The film was released on the Italian cinema circuit on 25 January 2008.

==Plot==
Niki is a seventeen-year-old girl in her last year of high school who spends her free time with her trusted group of friends, the O.N.D.E. (waves) a name created from the first letters of each of their names: Olimpia (Olly), Nicoletta (Niki), Diletta and Erica. Alex is almost thirty-seven and a career publicist who is struggling with the loss of his longtime girlfriend, Elena, who recently left him. One morning, Niki and Alex crash into each other while commuting. After giving her a ride to school, Alex gives Niki his contact information for any repairs needed for her moped, which soon becomes the means by which their romance blossoms.

Diletta meets a guy at school and they quickly develop feelings for each other. Soon after making plans with him, Diletta gets into a tragic car accident that leaves her in a coma for weeks. Olly, Niki, and Erica spend their time with her in the hospital, singing and playing her songs and reviewing for la maturità, the final exam at the end of Italian high school. While Niki reviews for the test, Diletta wakes up and the girls celebrate.

Elena returns and Alex leaves Niki for his old life, but soon realizes that he is no longer in love with the woman he is supposed to be with, nor with the job he is supposed to be glad to have.
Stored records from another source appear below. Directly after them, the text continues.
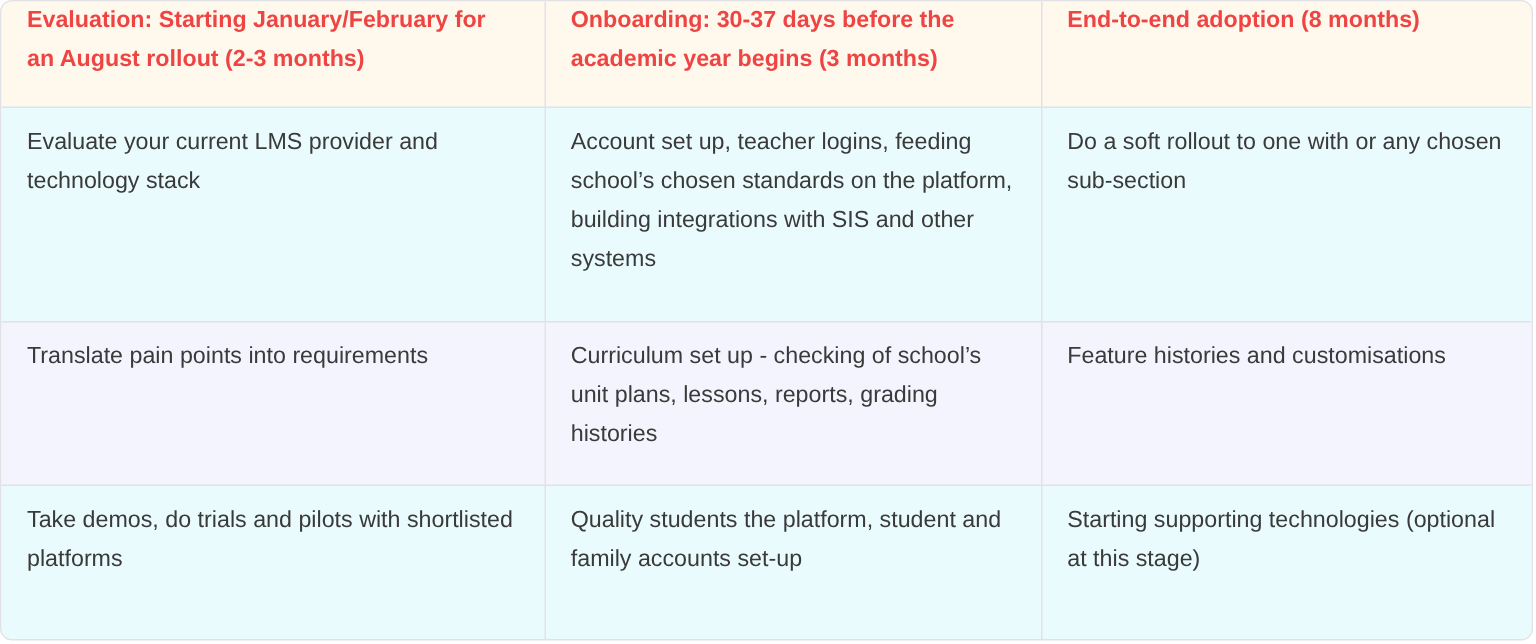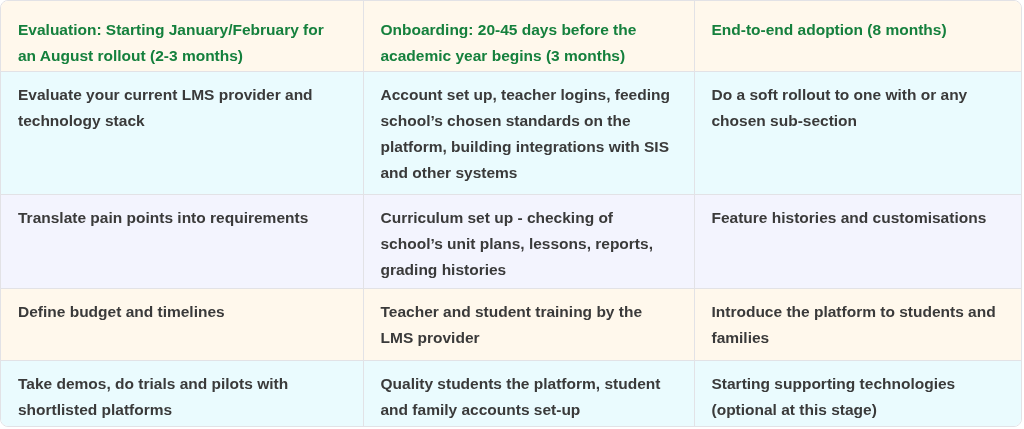"Evaluation: Starting January/February" th { color: #15803d -> #ef4444; padding-top: 16px -> 0 }
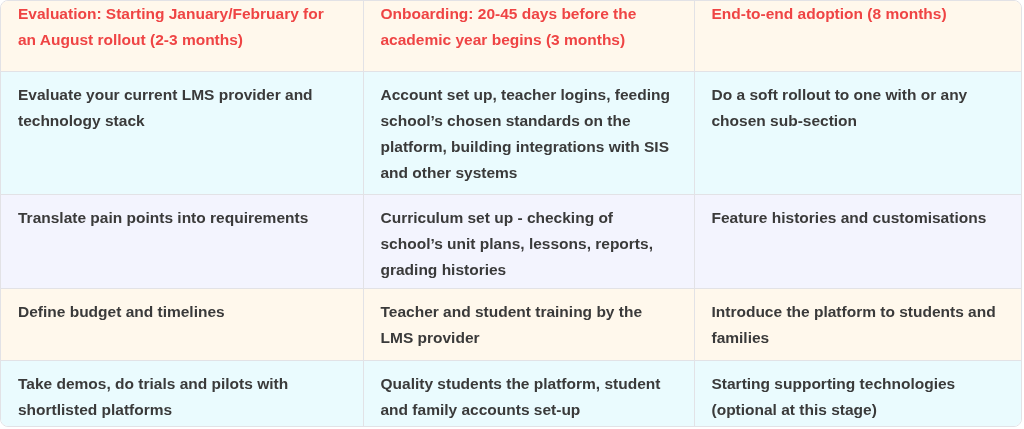"Onboarding: 20-45 days before the" th { text: 20-45 -> 30-37 }
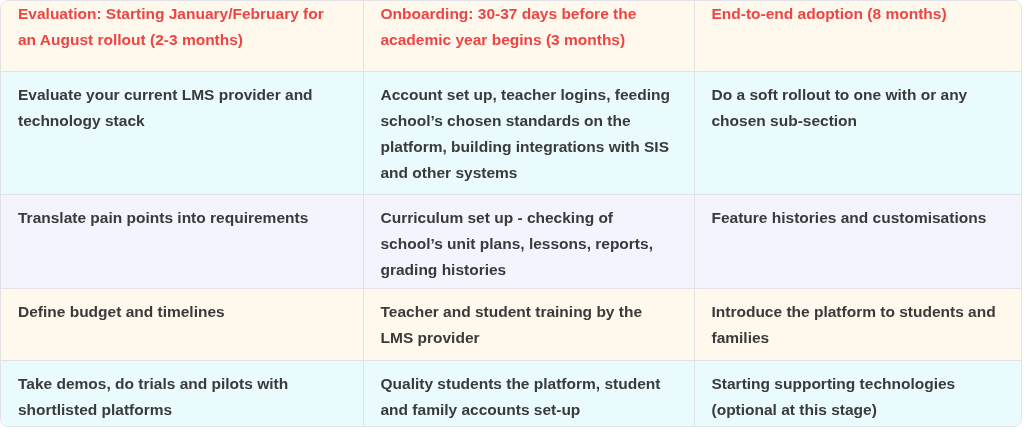"Evaluate your current LMS provider" th, td { font-weight: bold -> none }
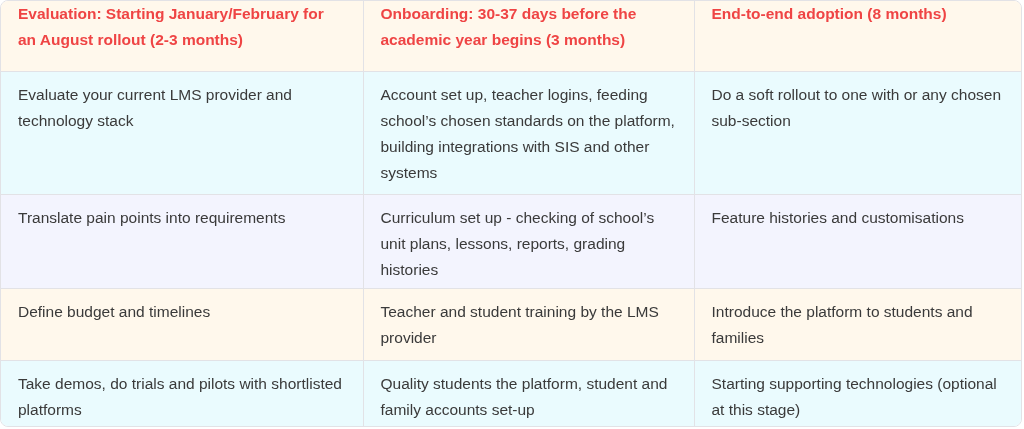"Define budget and timelines" tr.r3 { html: <tr> <td>Define budget and timelines</td> <td>Teacher and student training by the LMS provider</td> <td>Introduce the platform to students and families</td> </tr> -> none }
Alex finds that Elena had been sleeping with the man with whom he had been competing for the "La Luna" advertisement bid and kicks her out. He then rejects his new promotion and work and quits, buying a house on an island and leaving a note for Niki to join him there. They reunite and live happily ever after.

==Cast==
- Raoul Bova: Alessandro Belli
- Michela Quattrociocche: Niki
- Veronika Logan: Elena
- Luca Angeletti: Enrico
- Ignazio Oliva: Flavio
- Lorenzo Federici: Matteo

==Sequel==
A sequel entitled Scusa ma ti voglio sposare was released in 2010, with the cast from the first film reprising their roles.